[Web page edit records]
---

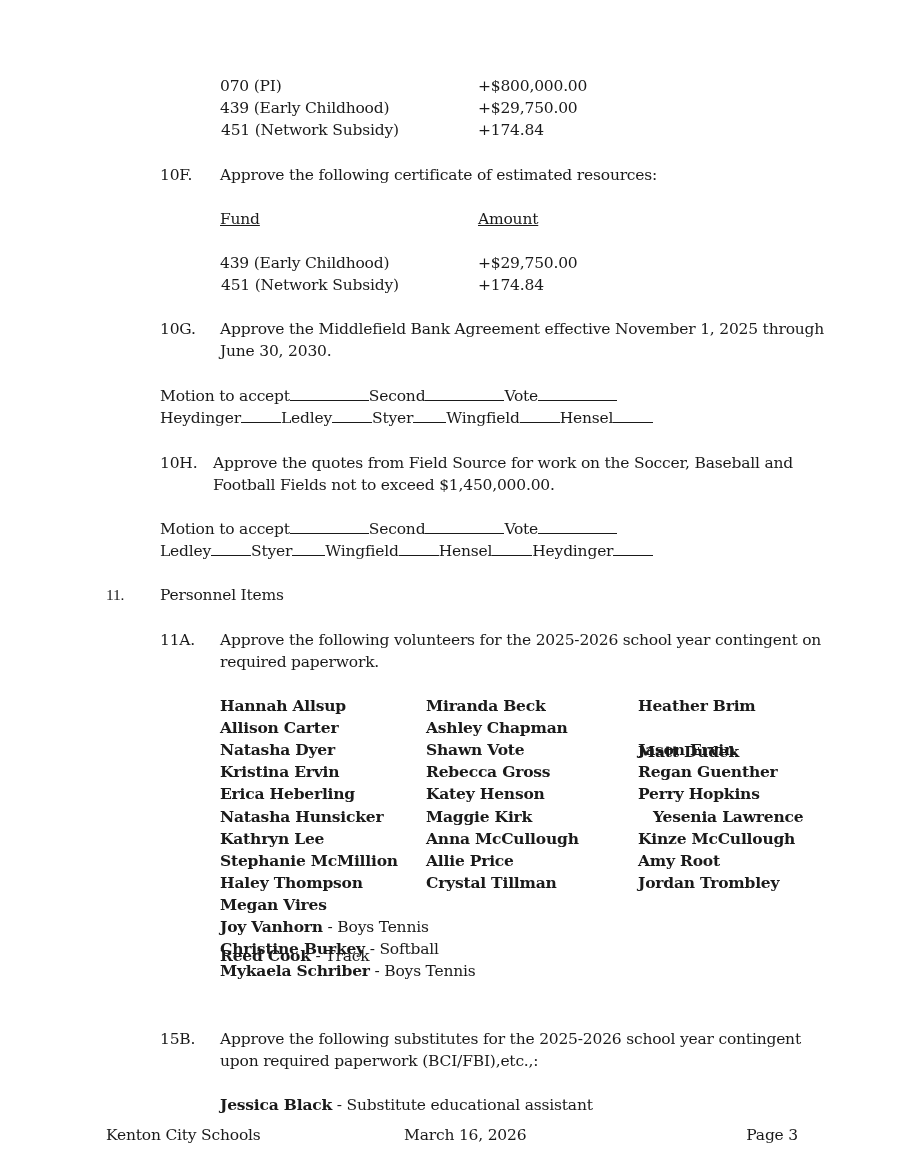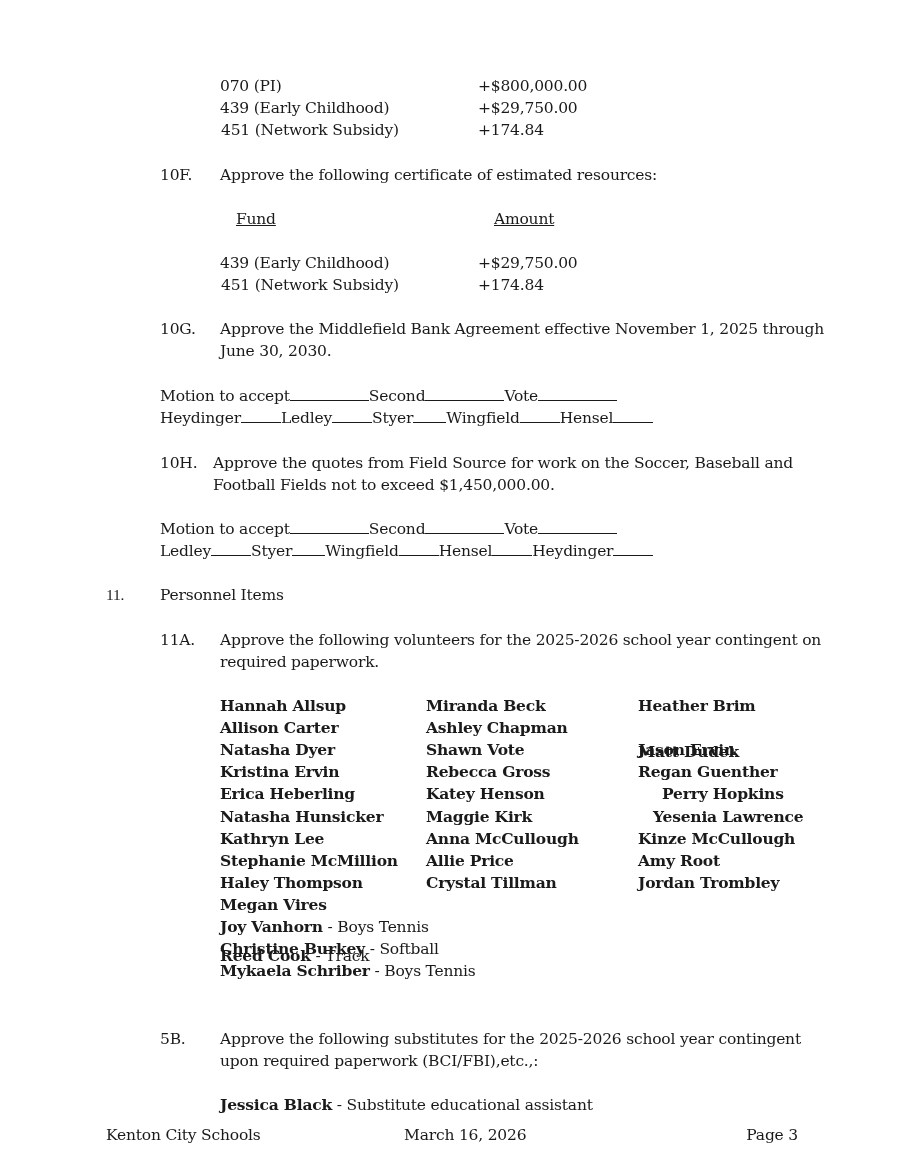--- a/index.html
+++ b/index.html
@@ -11,7 +11,7 @@
     letter-spacing: -0.2px;
   }
   .abs { position: absolute; white-space: nowrap; line-height: 22px; }
-  .u { text-decoration: underline; margin-left: 16px; }
+  .u { text-decoration: underline; }
   .b { font-weight: bold; }
   .blank { display: inline-block; border-bottom: 1px solid #1a1a1a; height: 14px; vertical-align: baseline; }
   .vol { position: absolute; font-weight: bold; white-space: nowrap; line-height: 22px; }

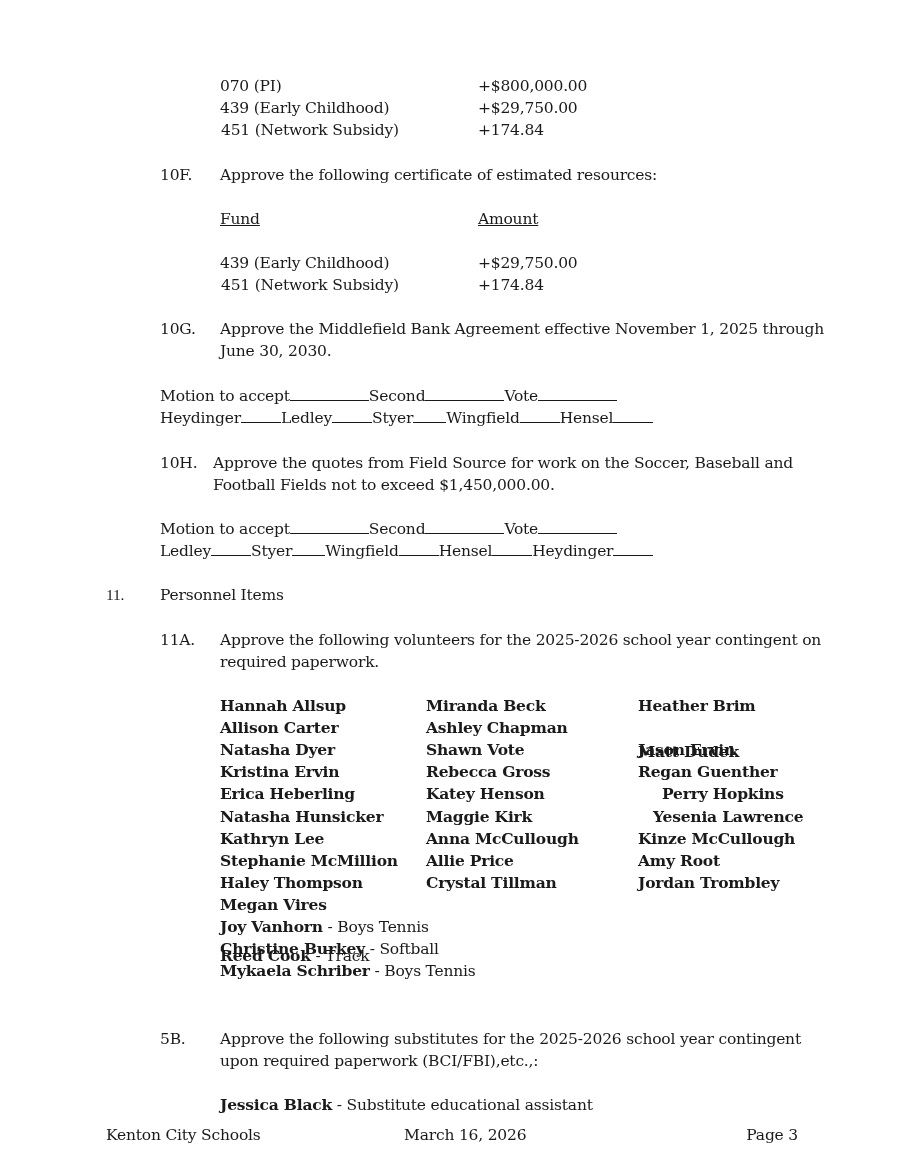--- a/index.html
+++ b/index.html
@@ -89,7 +89,7 @@
 <div class="vol" style="left:638px; top:741px;">Matt Dudek</div>
 <div class="vol" style="left:638px; top:739px;">Jason Ervin</div>
 <div class="vol" style="left:638px; top:761px;">Regan Guenther</div>
-<div class="vol" style="left:638px; top:783px;margin-left:24px;">Perry Hopkins</div>
+<div class="vol" style="left:638px; top:783px;">Perry Hopkins</div>
 <div class="vol" style="left:653px; top:806px;">Yesenia Lawrence</div>
 <div class="vol" style="left:638px; top:828px;">Kinze McCullough</div>
 <div class="vol" style="left:638px; top:850px;">Amy Root</div>

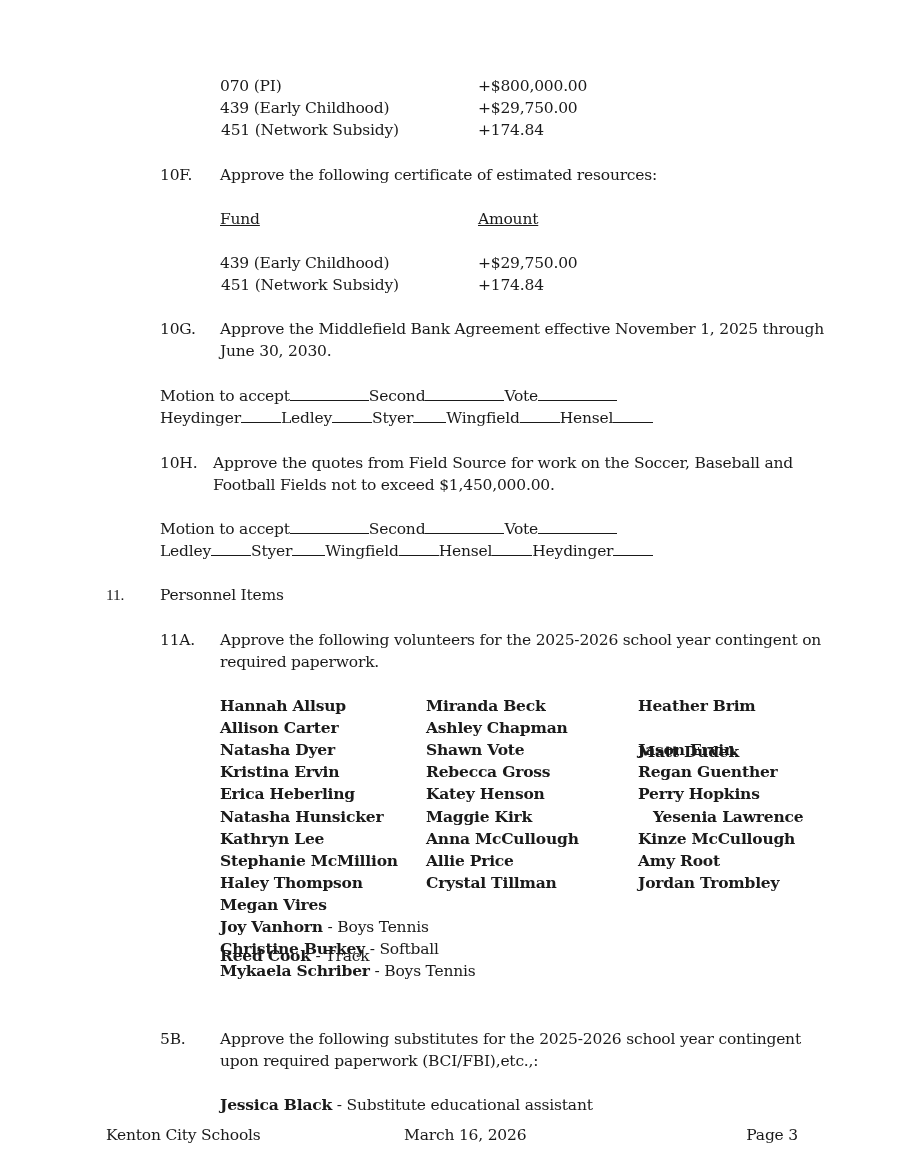--- a/index.html
+++ b/index.html
@@ -100,7 +100,7 @@
 <div class="abs" style="left:220px; top:960px;"><span class="b">Mykaela Schriber</span><span> - Boys Tennis</span></div>
 <div class="abs" style="left:220px; top:945px;"><span class="b">Reed Cook</span><span> - Track</span></div>
 
-<div class="abs" style="left:160px; top:1028px;">5B.</div>
+<div class="abs" style="left:160px; top:1028px;">15B.</div>
 <div class="abs" style="left:220px; top:1028px;">Approve the following substitutes for the 2025-2026 school year contingent</div>
 <div class="abs" style="left:220px; top:1050px;">upon required paperwork (BCI/FBI),etc.,:</div>
 <div class="abs" style="left:220px; top:1094px;"><span class="b">Jessica Black</span><span> - Substitute educational assistant</span></div>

---

**Task details**:
Which lines of the data contain the string "height"? Copy each of them.

**Answer**:
   .abs { position: absolute; white-space: nowrap; line-height: 22px; }
   .blank { display: inline-block; border-bottom: 1px solid #1a1a1a; height: 14px; vertical-align: baseline; }
   .vol { position: absolute; font-weight: bold; white-space: nowrap; line-height: 22px; }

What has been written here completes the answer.